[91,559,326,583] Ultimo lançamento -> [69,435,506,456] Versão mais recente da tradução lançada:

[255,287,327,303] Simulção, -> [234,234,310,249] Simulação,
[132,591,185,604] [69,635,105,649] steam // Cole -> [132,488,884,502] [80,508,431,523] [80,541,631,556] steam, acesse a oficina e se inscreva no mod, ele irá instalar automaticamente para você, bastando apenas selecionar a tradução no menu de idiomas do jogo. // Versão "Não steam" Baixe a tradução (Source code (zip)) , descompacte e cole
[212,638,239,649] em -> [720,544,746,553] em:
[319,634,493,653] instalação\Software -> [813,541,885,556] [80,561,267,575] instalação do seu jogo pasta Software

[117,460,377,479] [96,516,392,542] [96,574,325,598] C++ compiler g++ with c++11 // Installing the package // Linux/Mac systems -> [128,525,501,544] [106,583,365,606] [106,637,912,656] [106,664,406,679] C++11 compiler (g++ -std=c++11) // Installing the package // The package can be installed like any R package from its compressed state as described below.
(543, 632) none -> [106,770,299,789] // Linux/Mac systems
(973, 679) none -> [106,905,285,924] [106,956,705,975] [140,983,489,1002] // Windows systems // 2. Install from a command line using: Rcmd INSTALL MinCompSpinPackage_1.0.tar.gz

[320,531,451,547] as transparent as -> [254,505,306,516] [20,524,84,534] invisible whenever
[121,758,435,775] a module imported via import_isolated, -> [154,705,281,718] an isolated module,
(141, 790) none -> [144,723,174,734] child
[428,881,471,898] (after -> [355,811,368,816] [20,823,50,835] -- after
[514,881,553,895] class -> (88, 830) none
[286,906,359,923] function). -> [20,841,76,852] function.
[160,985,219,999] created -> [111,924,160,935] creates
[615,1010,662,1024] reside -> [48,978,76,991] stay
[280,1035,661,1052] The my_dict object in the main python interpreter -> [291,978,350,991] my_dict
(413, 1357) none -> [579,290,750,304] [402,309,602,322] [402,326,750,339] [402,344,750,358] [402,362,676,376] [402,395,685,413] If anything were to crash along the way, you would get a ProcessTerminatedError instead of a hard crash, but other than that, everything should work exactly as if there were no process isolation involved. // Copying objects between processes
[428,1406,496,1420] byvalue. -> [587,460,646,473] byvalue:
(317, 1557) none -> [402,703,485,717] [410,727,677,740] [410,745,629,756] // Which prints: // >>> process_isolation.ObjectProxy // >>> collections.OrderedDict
▬▬▬▬▬▬▬▬▬▬
— WHAT IS BEING ASKED —
From the records above, pick out and copy each line holding the word "Versão".

— SOLUTION TO THIS TASK —
[91,559,326,583] Ultimo lançamento -> [69,435,506,456] Versão mais recente da tradução lançada:
[132,591,185,604] [69,635,105,649] steam // Cole -> [132,488,884,502] [80,508,431,523] [80,541,631,556] steam, acesse a oficina e se inscreva no mod, ele irá instalar automaticamente para você, bastando apenas selecionar a tradução no menu de idiomas do jogo. // Versão "Não steam" Baixe a tradução (Source code (zip)) , descompacte e cole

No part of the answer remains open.